Exercise: All of the entries need to be written out again, exactly as they are.

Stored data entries
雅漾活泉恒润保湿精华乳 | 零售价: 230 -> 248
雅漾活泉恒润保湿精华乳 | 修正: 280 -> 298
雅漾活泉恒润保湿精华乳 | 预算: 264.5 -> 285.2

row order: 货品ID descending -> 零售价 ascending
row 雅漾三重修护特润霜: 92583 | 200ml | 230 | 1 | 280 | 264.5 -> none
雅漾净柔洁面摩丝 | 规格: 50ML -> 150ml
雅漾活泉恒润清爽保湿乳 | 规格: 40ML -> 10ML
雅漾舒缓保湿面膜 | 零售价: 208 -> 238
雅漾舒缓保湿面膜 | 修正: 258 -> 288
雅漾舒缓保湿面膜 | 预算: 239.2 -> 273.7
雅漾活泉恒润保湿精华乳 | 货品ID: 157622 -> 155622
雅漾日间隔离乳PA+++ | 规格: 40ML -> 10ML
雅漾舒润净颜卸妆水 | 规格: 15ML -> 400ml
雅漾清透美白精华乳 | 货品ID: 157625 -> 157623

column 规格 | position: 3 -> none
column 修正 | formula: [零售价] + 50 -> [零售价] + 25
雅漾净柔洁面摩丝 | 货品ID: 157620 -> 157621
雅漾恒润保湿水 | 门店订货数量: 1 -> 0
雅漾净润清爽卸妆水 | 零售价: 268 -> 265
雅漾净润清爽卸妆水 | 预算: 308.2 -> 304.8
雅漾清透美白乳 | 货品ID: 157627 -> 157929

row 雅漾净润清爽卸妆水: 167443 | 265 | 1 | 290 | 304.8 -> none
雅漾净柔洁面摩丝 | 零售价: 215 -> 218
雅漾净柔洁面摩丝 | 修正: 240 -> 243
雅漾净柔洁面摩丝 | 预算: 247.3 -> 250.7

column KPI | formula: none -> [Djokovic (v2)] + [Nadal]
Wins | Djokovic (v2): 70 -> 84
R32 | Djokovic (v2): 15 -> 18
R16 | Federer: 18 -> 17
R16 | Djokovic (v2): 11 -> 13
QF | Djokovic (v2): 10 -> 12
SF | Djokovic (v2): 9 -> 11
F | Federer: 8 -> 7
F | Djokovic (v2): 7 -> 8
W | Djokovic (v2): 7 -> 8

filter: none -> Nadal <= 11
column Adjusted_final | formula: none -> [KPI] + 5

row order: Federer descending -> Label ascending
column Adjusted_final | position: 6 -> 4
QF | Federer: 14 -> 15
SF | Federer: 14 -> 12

Task solution:
雅漾活泉恒润保湿精华乳 | 零售价: 230 -> 248
雅漾活泉恒润保湿精华乳 | 修正: 280 -> 298
雅漾活泉恒润保湿精华乳 | 预算: 264.5 -> 285.2

row order: 货品ID descending -> 零售价 ascending
row 雅漾三重修护特润霜: 92583 | 200ml | 230 | 1 | 280 | 264.5 -> none
雅漾净柔洁面摩丝 | 规格: 50ML -> 150ml
雅漾活泉恒润清爽保湿乳 | 规格: 40ML -> 10ML
雅漾舒缓保湿面膜 | 零售价: 208 -> 238
雅漾舒缓保湿面膜 | 修正: 258 -> 288
雅漾舒缓保湿面膜 | 预算: 239.2 -> 273.7
雅漾活泉恒润保湿精华乳 | 货品ID: 157622 -> 155622
雅漾日间隔离乳PA+++ | 规格: 40ML -> 10ML
雅漾舒润净颜卸妆水 | 规格: 15ML -> 400ml
雅漾清透美白精华乳 | 货品ID: 157625 -> 157623

column 规格 | position: 3 -> none
column 修正 | formula: [零售价] + 50 -> [零售价] + 25
雅漾净柔洁面摩丝 | 货品ID: 157620 -> 157621
雅漾恒润保湿水 | 门店订货数量: 1 -> 0
雅漾净润清爽卸妆水 | 零售价: 268 -> 265
雅漾净润清爽卸妆水 | 预算: 308.2 -> 304.8
雅漾清透美白乳 | 货品ID: 157627 -> 157929

row 雅漾净润清爽卸妆水: 167443 | 265 | 1 | 290 | 304.8 -> none
雅漾净柔洁面摩丝 | 零售价: 215 -> 218
雅漾净柔洁面摩丝 | 修正: 240 -> 243
雅漾净柔洁面摩丝 | 预算: 247.3 -> 250.7

column KPI | formula: none -> [Djokovic (v2)] + [Nadal]
Wins | Djokovic (v2): 70 -> 84
R32 | Djokovic (v2): 15 -> 18
R16 | Federer: 18 -> 17
R16 | Djokovic (v2): 11 -> 13
QF | Djokovic (v2): 10 -> 12
SF | Djokovic (v2): 9 -> 11
F | Federer: 8 -> 7
F | Djokovic (v2): 7 -> 8
W | Djokovic (v2): 7 -> 8

filter: none -> Nadal <= 11
column Adjusted_final | formula: none -> [KPI] + 5

row order: Federer descending -> Label ascending
column Adjusted_final | position: 6 -> 4
QF | Federer: 14 -> 15
SF | Federer: 14 -> 12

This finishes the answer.